Monday, March 18, 2013

Commute Through Paradise


It is said that trauma lodges itself in your cellular memory and can be called up when similar situations present themselves. I believe the same is true for our moments of deep happiness. Today I took the old bike ride from the Orff Institute to the village of Anif, the place I lived for six weeks my first time teaching the Special Course in Salzburg. As I passed each familiar landmark, I felt a wave of profound joy and contentment spread over me. Not nostalgia, but a reliving on a cellular level the same happiness I had back then. There was the Sound of Music pavilion at the entrance to Hellbrun Park, then the tree-lined path like the birth canal to Paradise, the cage in the zoo where I greeted the lions each morning going out and evening coming back, the small gate that opens to the vista of surrounding mountains (now wholly born into Heaven!), the row of quaint houses and artists’ studios, the church where the conductor Herbert von Karajan is buried and then the farmhouse where I stayed. Every day for six weeks, I biked this 20 minute ride back and forth, in rain, sun, sleet or snow and sometimes all of the above in one day.

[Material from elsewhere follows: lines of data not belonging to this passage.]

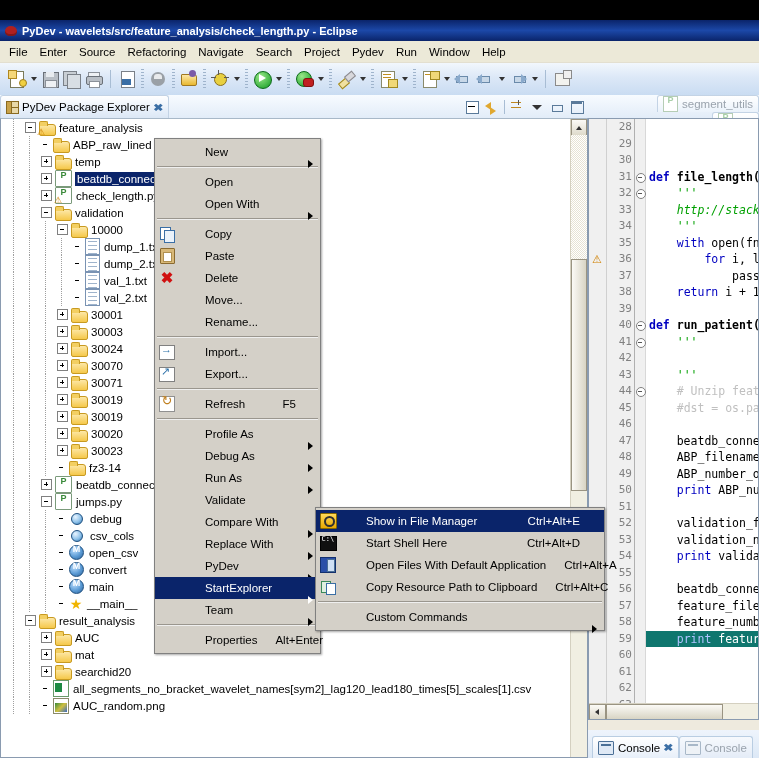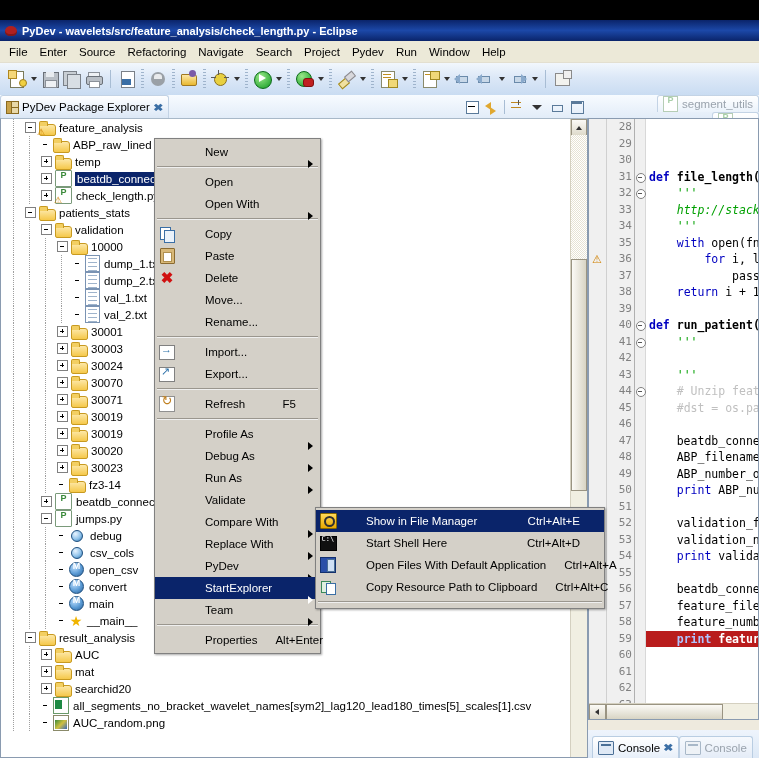--- a/index.html
+++ b/index.html
@@ -793,17 +793,6 @@
                 <span class="warn-badge">⚠</span>
               </span>
               <span class="tlabel">check_length.py</span>
-            </div>
-            <div class="trow">
-              <span class="ind" style="width: 24px;">
-                <span class="guide" style="left: 12px;"></span>
-              </span>
-              <span class="expander "></span>
-              <span class="folder" style="position: relative;">
-                <span class="fb"></span>
-                <span class="ft"></span>
-              </span>
-              <span class="tlabel">patients_stats</span>
             </div>
             <div class="trow">
               <span class="ind" style="width: 40px;">

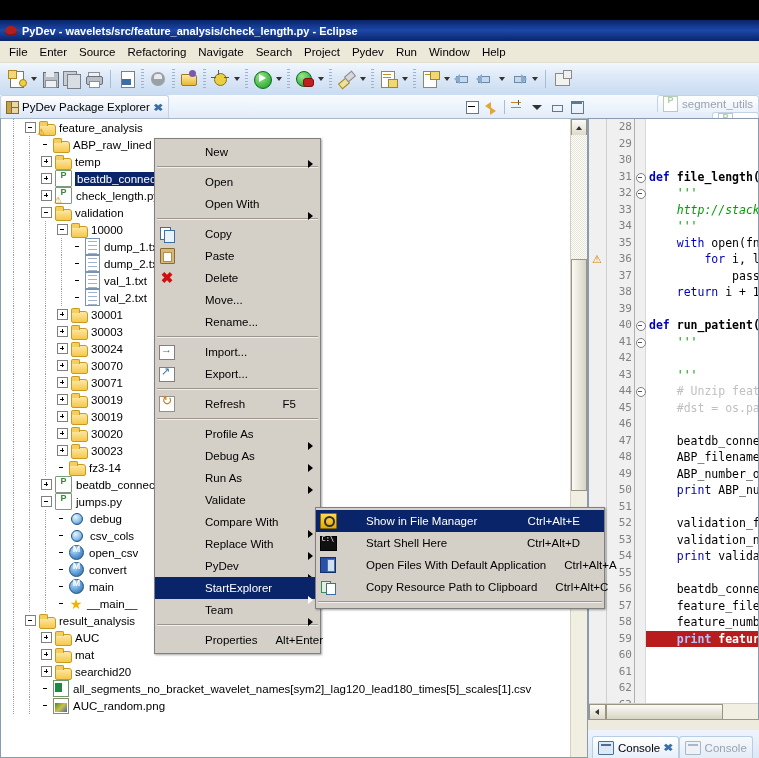--- a/index.html
+++ b/index.html
@@ -1426,6 +1426,11 @@
         <span class="sub" style="visibility: hidden;"></span>
       </div>
       <div class="divider"></div>
+      <div class="row">
+        <span class="icocell"></span>
+        <span class="lbl">Custom Commands</span>
+        <span class="sub"></span>
+      </div>
     </div>
 
 </div>

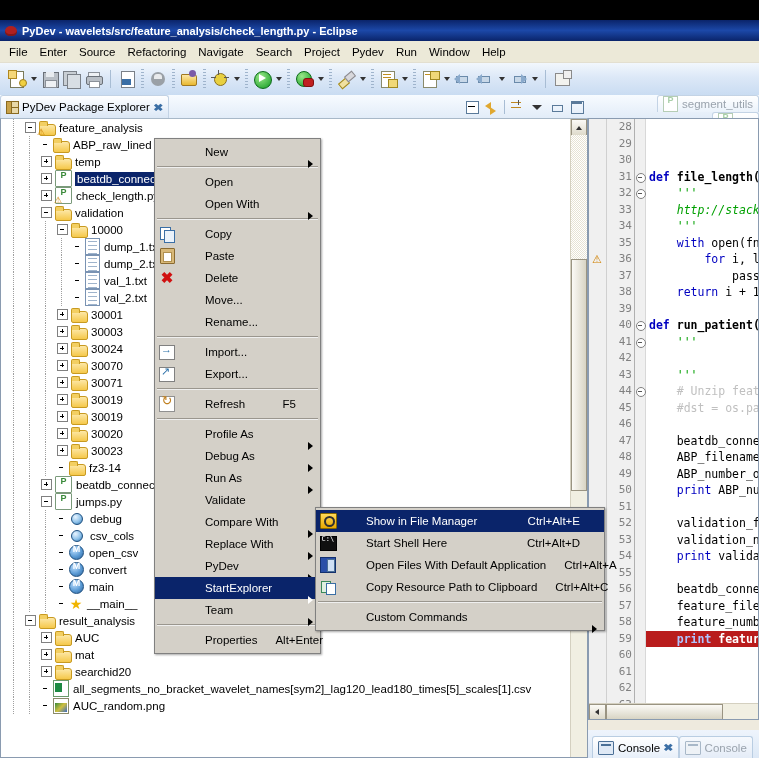--- a/index.html
+++ b/index.html
@@ -359,7 +359,7 @@
   .str { color: #00a000; font-style: italic; }
   .cmt { color: #c0c0c0; }
   .fn { color: #000000; font-weight: bold; }
-  .hl { background: #b91c1c; color: #ffffff; font-weight: bold; }
+  .hl { background: #0f766e; color: #ffffff; }
   .hl .kw { color: #b0c4ff; }
   .foldmark {
     position: absolute; left: 1px; width: 8px; height: 8px;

What a glorious way to start and end the day. How I pitied the people who commuted on a trafficked freeway to their isolated office cubicles, with mountain scenes on their screensavers and scheduled trips to the gym. Here each day began with exercise blending with a healthy dose of beauty, more exercise and beauty and fun and connection at work dancing in circles and then ended with another infusion of of transport that got the heart pumping and the breath going on paths and through fields that moved your heart and took your breath away. A whole life lived fully in each hour of the day, nothing to recover from or compensate for. What a fine time that was.

I always mildly regretted that in spite of a life of constant traveling, I never lived abroad for a year or two. This was the closest I came to that feeling, everything fresh and new and exciting and filled with feeling of living in a mythic world, carried by a new culture and a physical beauty in the surroundings that daily took my breath away. And ten years later, it’s all still here, untouched by the claws of commerce. Amazing.

Herb Caen, that colorful San Francisco newspaper columnist, once said, “When I die and am admitted through the Pearly Gates, I’ll look around and say, “It’s okay. But it ain’t San Francisco!” I agree with him about that, but let me add: “Not bad. But not as good as the bike ride to and from Anif.”

1 comment:

  1. Beautiful! Last year I went with some friends to a mountain bike trip around Cusco and Machu Picchu was what I enjoyed the most!